* [WHAT IS EXPECTED] Go to the line with "text: Machine details" in the entries below and write out every line from there through the line with "text: Used for", exactly and without pictures.

* [RECORDS SHOWN]
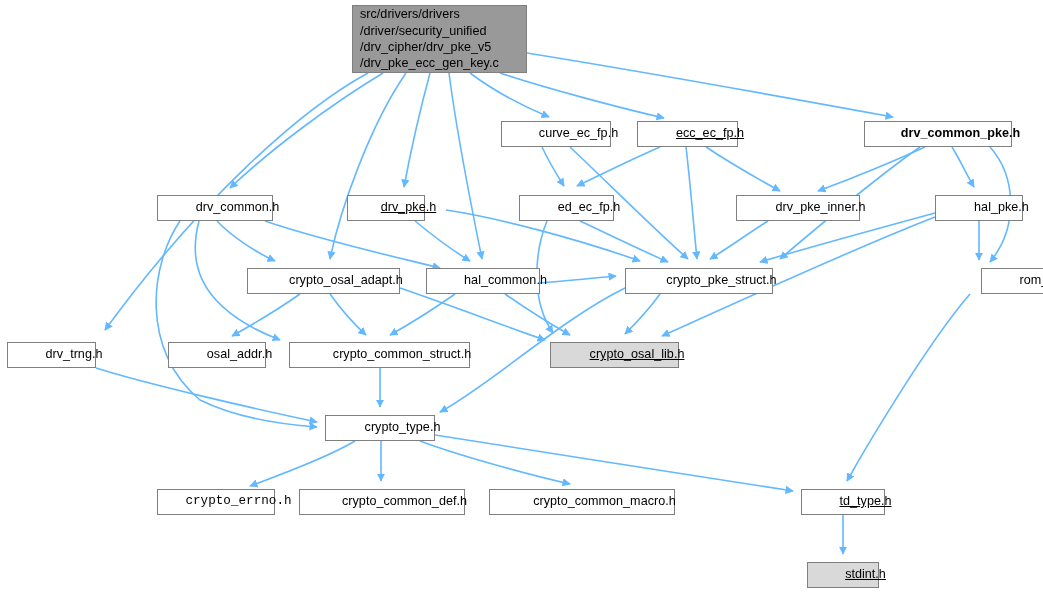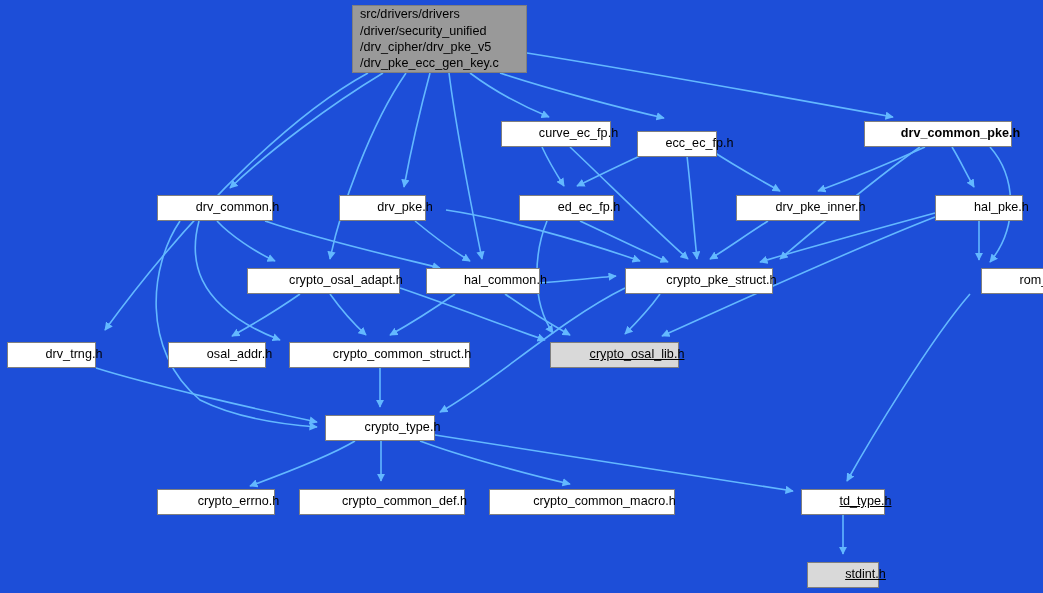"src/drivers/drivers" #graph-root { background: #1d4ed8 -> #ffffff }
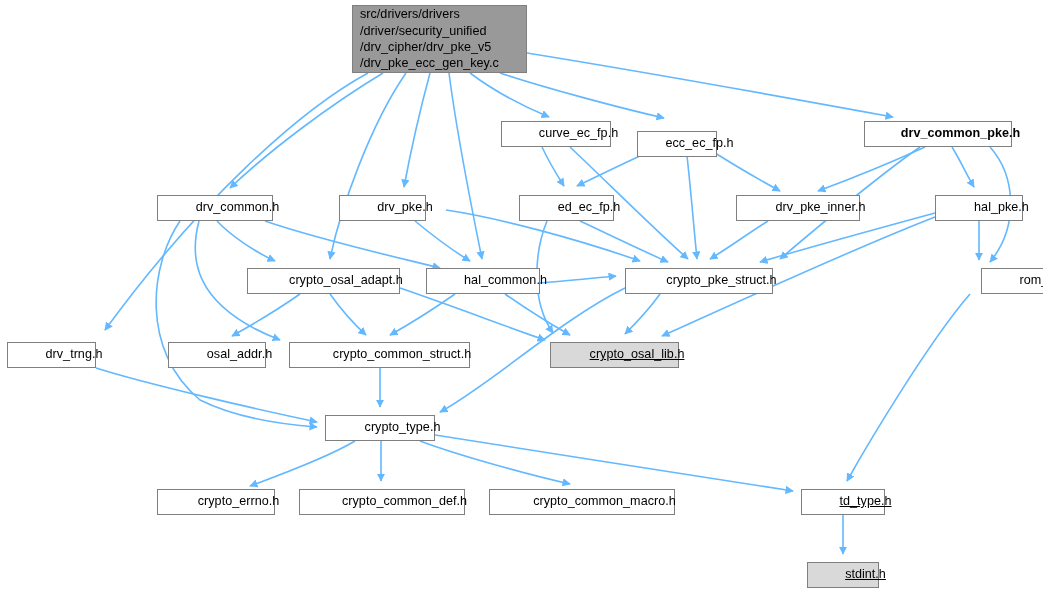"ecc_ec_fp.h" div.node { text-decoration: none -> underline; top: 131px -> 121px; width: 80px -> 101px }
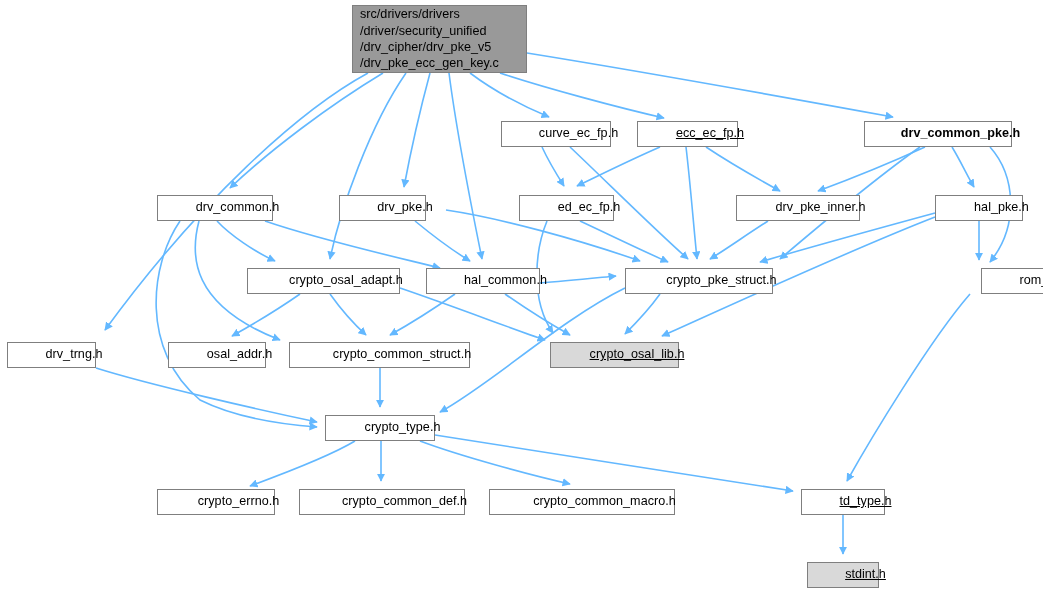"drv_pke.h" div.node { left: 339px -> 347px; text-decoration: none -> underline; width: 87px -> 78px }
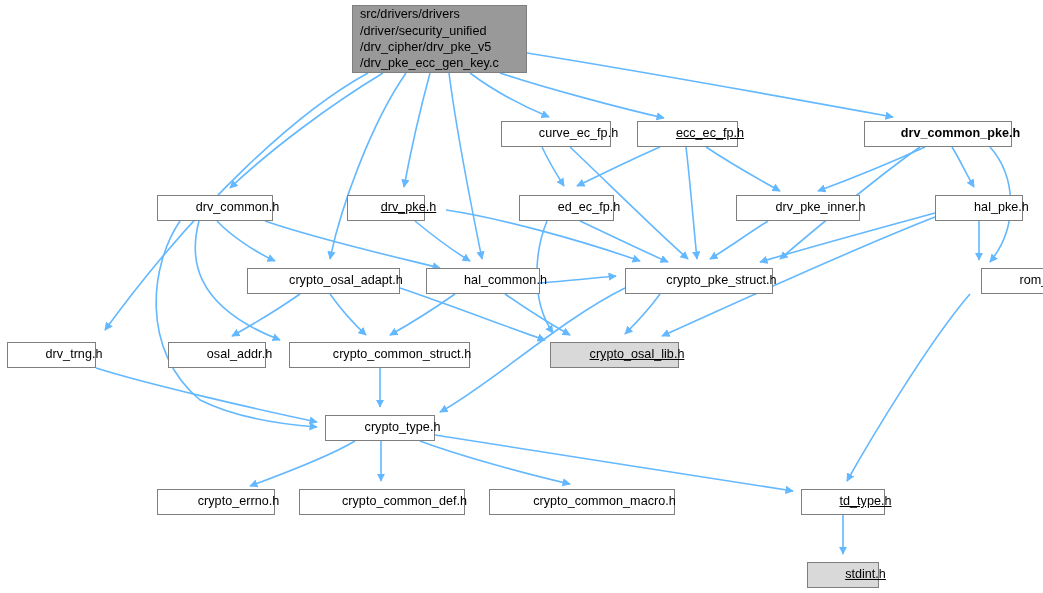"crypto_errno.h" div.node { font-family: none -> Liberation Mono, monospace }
* * *
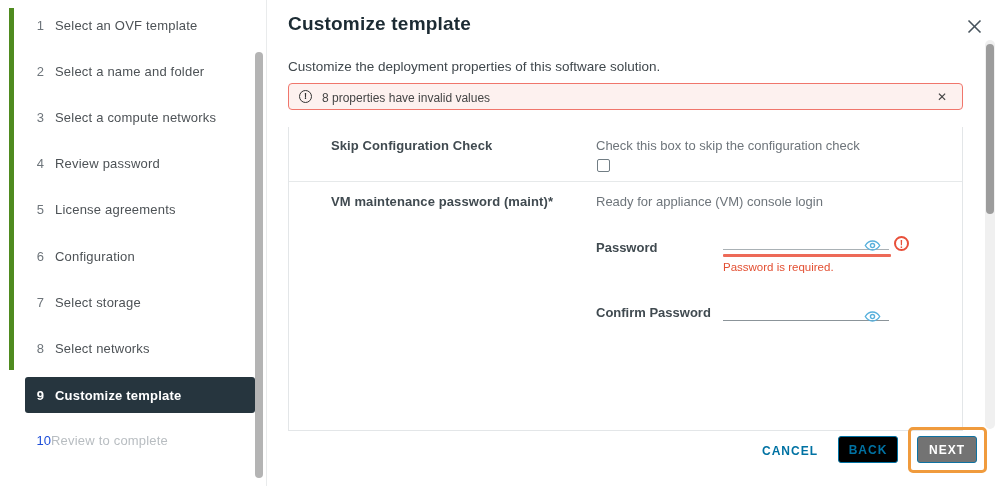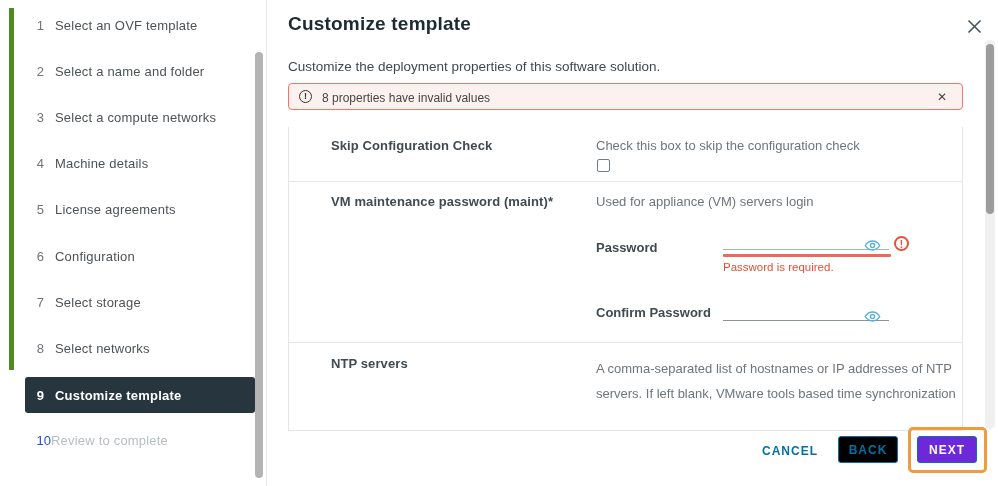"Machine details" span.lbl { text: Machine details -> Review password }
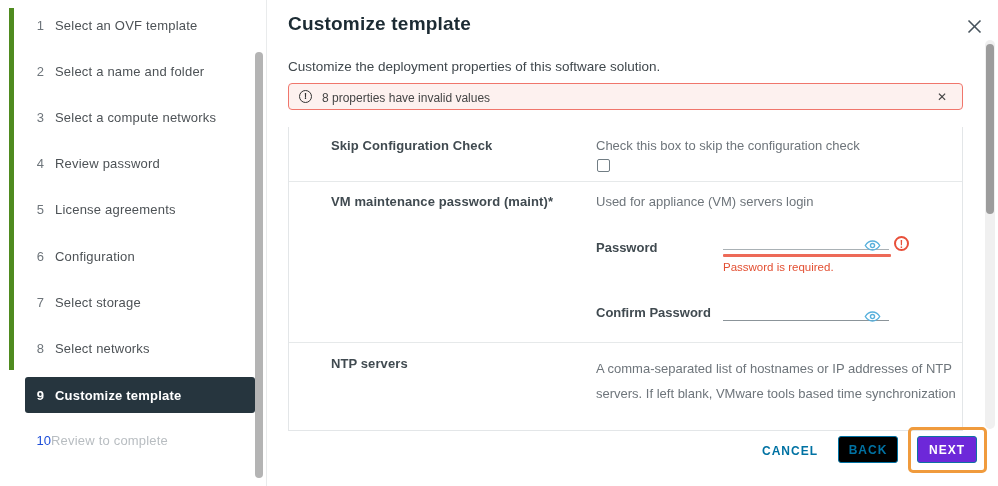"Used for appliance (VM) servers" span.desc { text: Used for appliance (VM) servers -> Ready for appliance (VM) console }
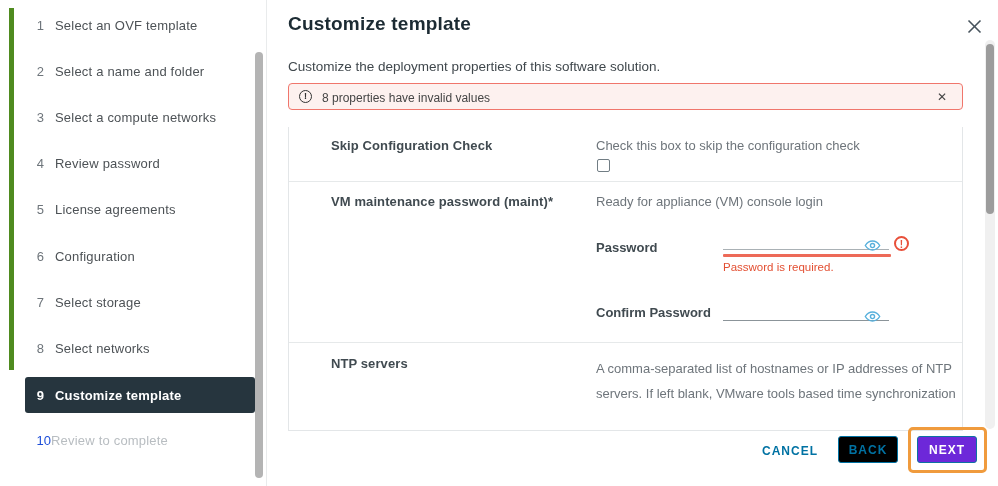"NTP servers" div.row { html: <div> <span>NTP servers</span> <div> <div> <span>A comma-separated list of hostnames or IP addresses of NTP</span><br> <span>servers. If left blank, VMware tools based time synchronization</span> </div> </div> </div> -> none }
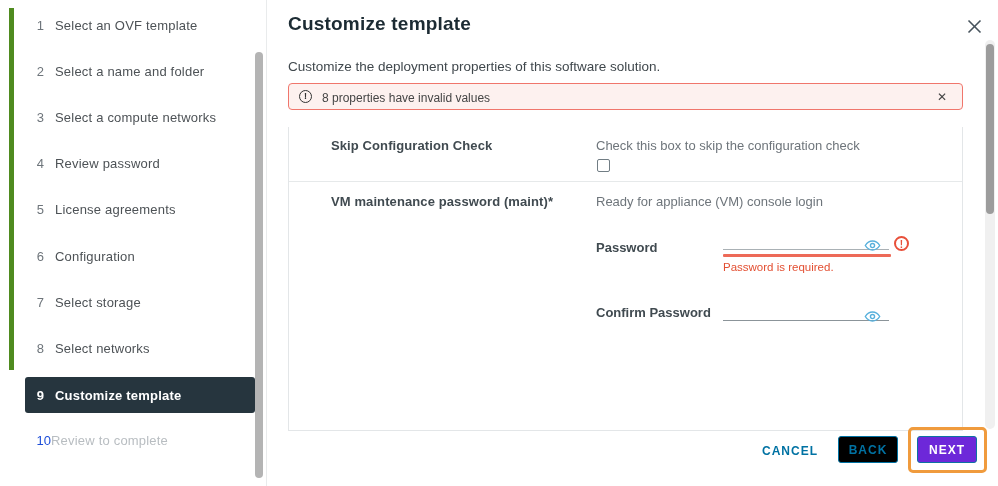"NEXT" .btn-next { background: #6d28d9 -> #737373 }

* [RESPONSE BELOW]
"Machine details" span.lbl { text: Machine details -> Review password }
"Used for appliance (VM) servers" span.desc { text: Used for appliance (VM) servers -> Ready for appliance (VM) console }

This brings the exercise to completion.